What this means is that the security of a DNS implementation really resides in how random the query IDs are. Older implementations of DNS would simply increment the query ID by 1 for each new query. That meant they were easy to guess. Once an attacker found one query ID, he would simply flood the server with query IDs for the next few hundred numbers and a match would probably be found. This could be automated and if the network topology was in the attacker's favour, could happen before the genuine response was received.

Patch work
More recently, security had been tightened up, and a query ID would be randomly generated from 64,000 possibilities. But a coordinated attack against randomly generated names in a domain, paired with random query IDs can be successful, and can compromise a cache on a targeted DNS server within a few minutes.

After Kaminsky's discovery, multiple vendors met secretly at Microsoft's campus to come up with a patch to remedy the issue. Those patches were released on the same day the official reports came out about the issue (and the details were only released later to give organisations time to patch their servers). The patches involve also randomly generating a source UDP port for the request, and an attacker would need to guess both this and the query ID to successfully poison the DNS cache.
If you routinely apply patches marked as "important" or "critical" on your servers, you will be protected to the level that is currently possible.

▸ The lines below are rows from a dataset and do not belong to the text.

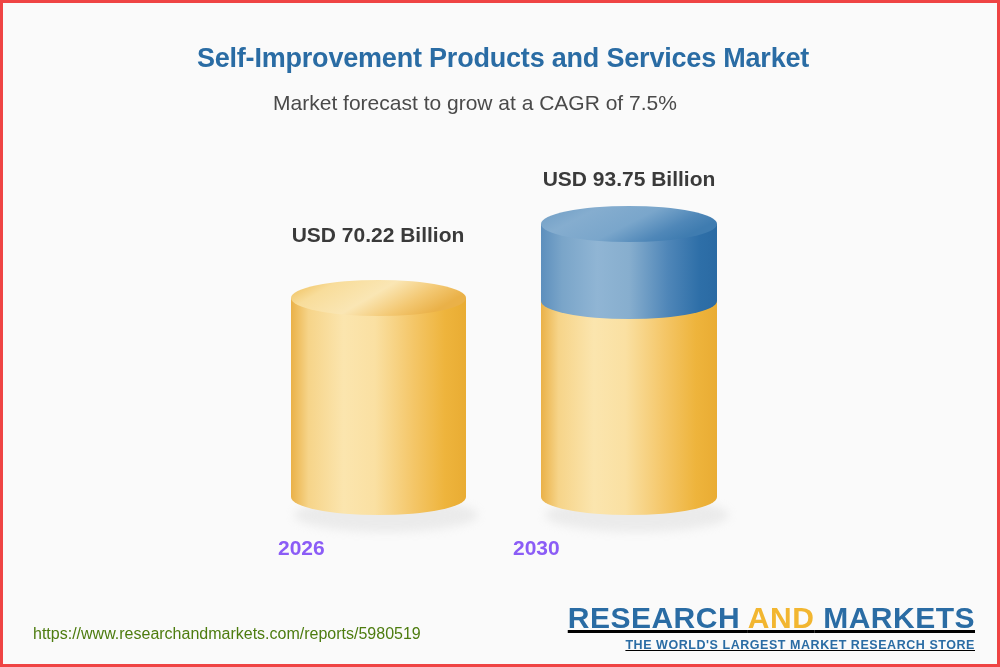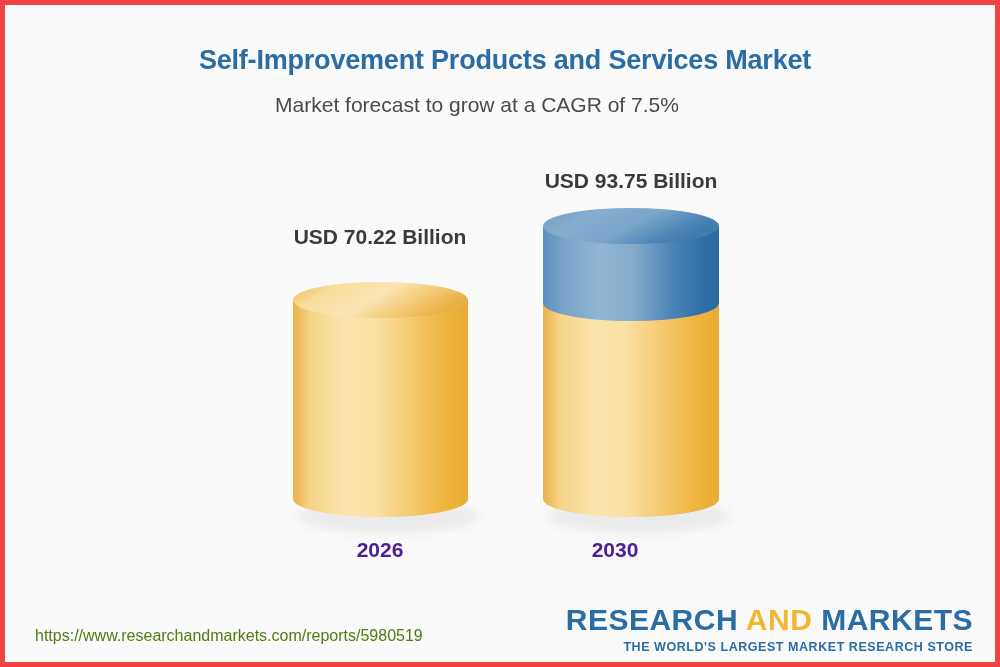--- a/index.html
+++ b/index.html
@@ -20,7 +20,7 @@
     height: 667px;
     background: #fafafa;
     box-sizing: border-box;
-    border: 5px solid #ef4444;
+    border: 3px solid #ef4444;
     overflow: hidden;
   }
 

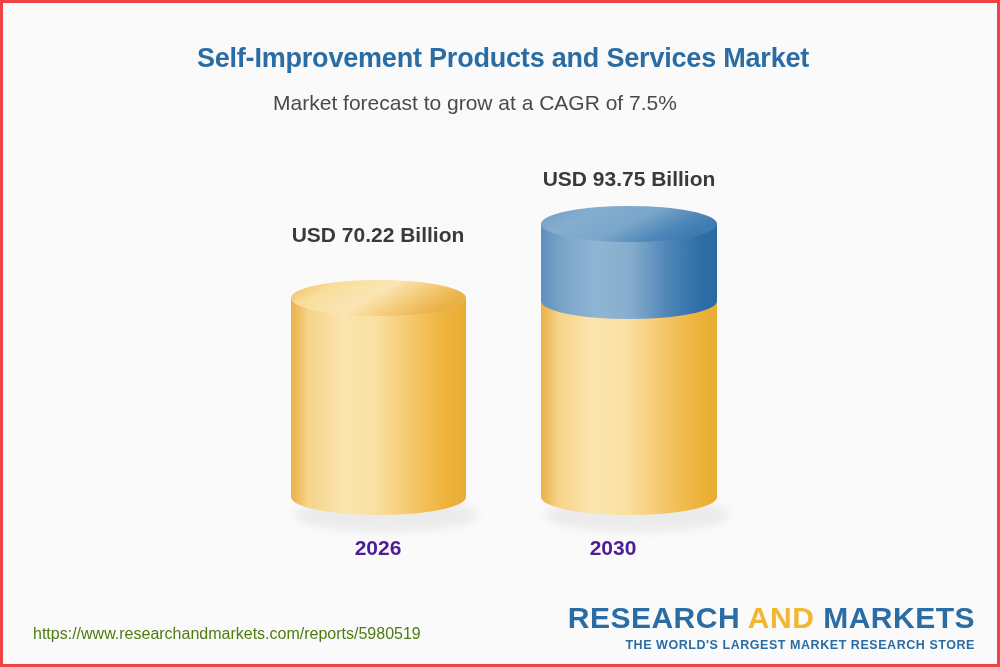--- a/index.html
+++ b/index.html
@@ -68,10 +68,10 @@
   }
   .cat-label {
     position: absolute;
-    text-align: center;
+    text-align: left;
     font-size: 21px;
     font-weight: bold;
-    color: #4c1d95;
+    color: #8b5cf6;
     white-space: nowrap;
   }
 

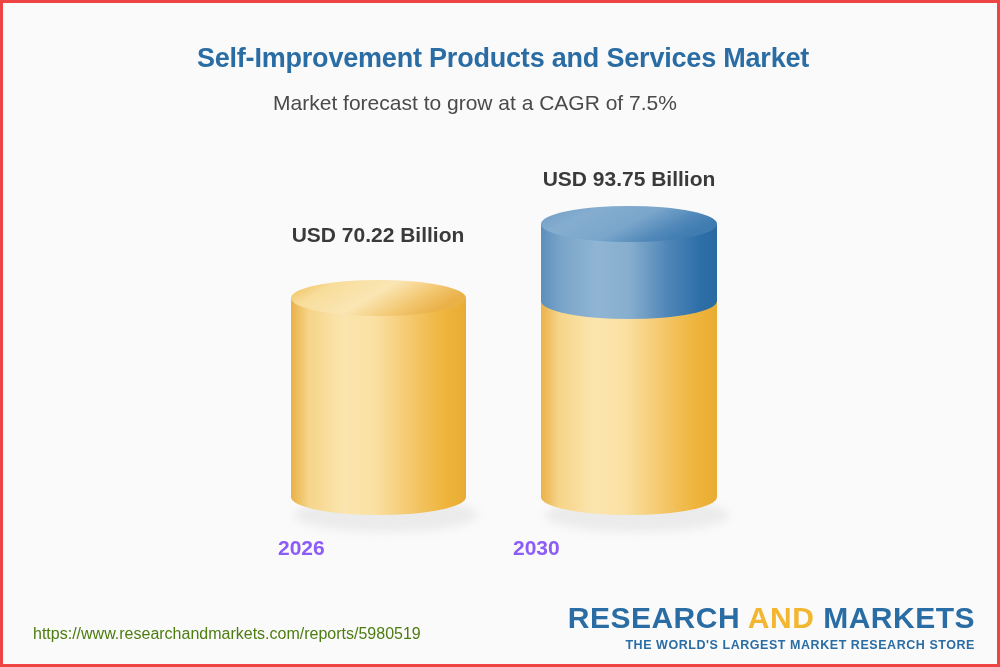--- a/index.html
+++ b/index.html
@@ -91,6 +91,7 @@
     top: 600px;
     text-align: right;
     line-height: 1;
+    text-decoration: underline;
   }
   #brand-main {
     font-size: 30px;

There is little more that you can do, except to validate that your ISP has deployed the patch, and that it did so very rapidly (if it did not, it might be worth looking for a new ISP).

Clearly the vendors worked quickly and effectively to come up with a coordinated response, which is impressive (and a little surprising), but as I write today, still around half the world's DNS servers are yet to be patched. The vulnerability itself was not discovered by any government secret service or cybersecurity organisation, but by a private individual who just happened to be one of the good guys. If there is a call to action this month, it would be to do what you can to make sure that all governments recognise the nature of this kind of threat to national security.